Transcribe every record as it stands and set the images aside.

=== Exercise input ===
↓↓↓

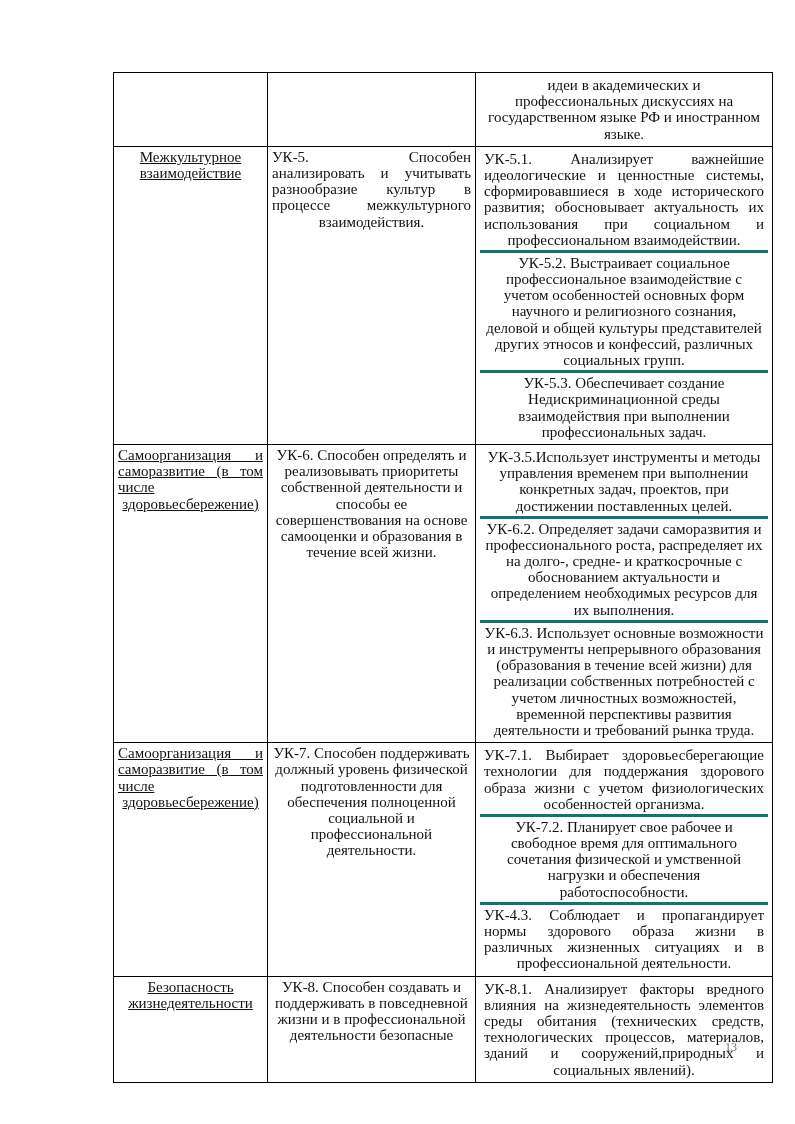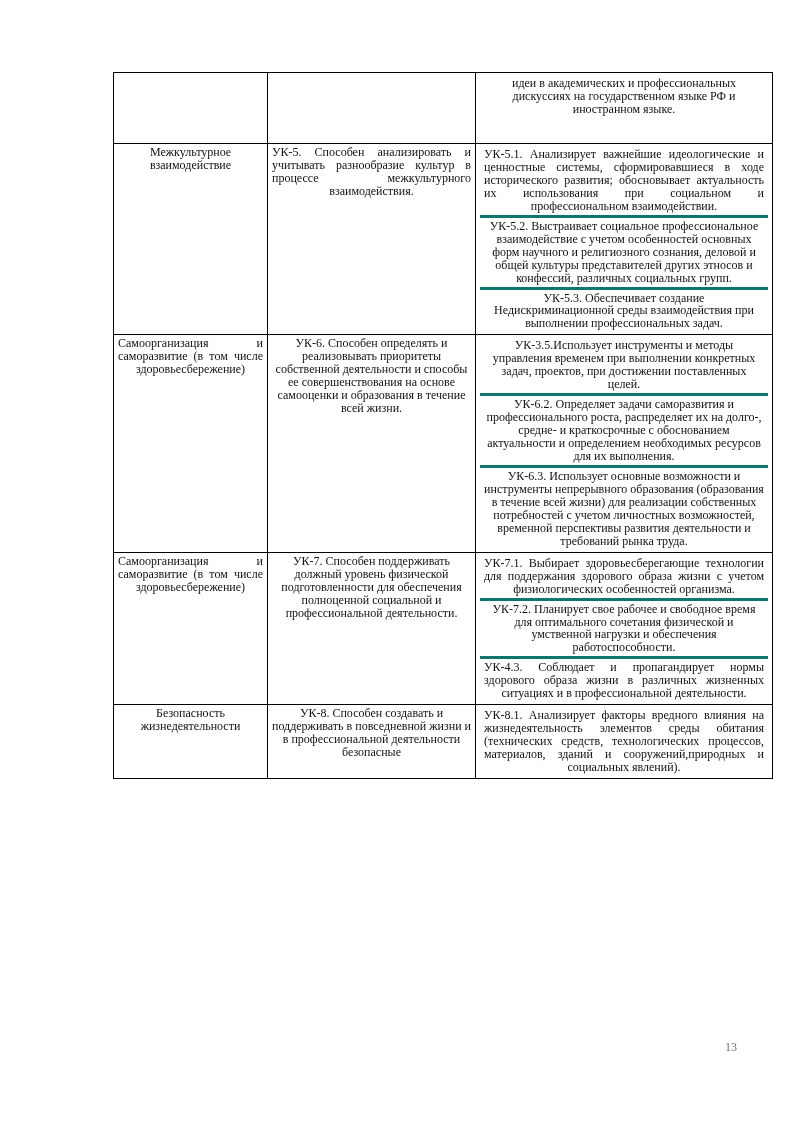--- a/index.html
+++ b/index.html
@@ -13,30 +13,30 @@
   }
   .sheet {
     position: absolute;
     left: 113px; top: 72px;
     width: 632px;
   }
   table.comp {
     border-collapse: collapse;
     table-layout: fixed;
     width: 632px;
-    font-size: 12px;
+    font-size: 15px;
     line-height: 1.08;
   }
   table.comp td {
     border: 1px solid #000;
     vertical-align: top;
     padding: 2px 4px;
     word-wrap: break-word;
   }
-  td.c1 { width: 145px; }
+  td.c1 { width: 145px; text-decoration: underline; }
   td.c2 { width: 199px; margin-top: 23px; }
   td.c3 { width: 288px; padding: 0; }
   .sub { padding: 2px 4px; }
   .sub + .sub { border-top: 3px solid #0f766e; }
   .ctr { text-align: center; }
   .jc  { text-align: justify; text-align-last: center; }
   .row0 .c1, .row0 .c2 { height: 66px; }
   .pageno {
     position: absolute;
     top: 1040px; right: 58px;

↑↑↑

=== Answer box ===
--- a/index.html
+++ b/index.html
@@ -13,30 +13,30 @@
   }
   .sheet {
     position: absolute;
     left: 113px; top: 72px;
     width: 632px;
   }
   table.comp {
     border-collapse: collapse;
     table-layout: fixed;
     width: 632px;
-    font-size: 12px;
+    font-size: 15px;
     line-height: 1.08;
   }
   table.comp td {
     border: 1px solid #000;
     vertical-align: top;
     padding: 2px 4px;
     word-wrap: break-word;
   }
-  td.c1 { width: 145px; }
+  td.c1 { width: 145px; text-decoration: underline; }
   td.c2 { width: 199px; margin-top: 23px; }
   td.c3 { width: 288px; padding: 0; }
   .sub { padding: 2px 4px; }
   .sub + .sub { border-top: 3px solid #0f766e; }
   .ctr { text-align: center; }
   .jc  { text-align: justify; text-align-last: center; }
   .row0 .c1, .row0 .c2 { height: 66px; }
   .pageno {
     position: absolute;
     top: 1040px; right: 58px;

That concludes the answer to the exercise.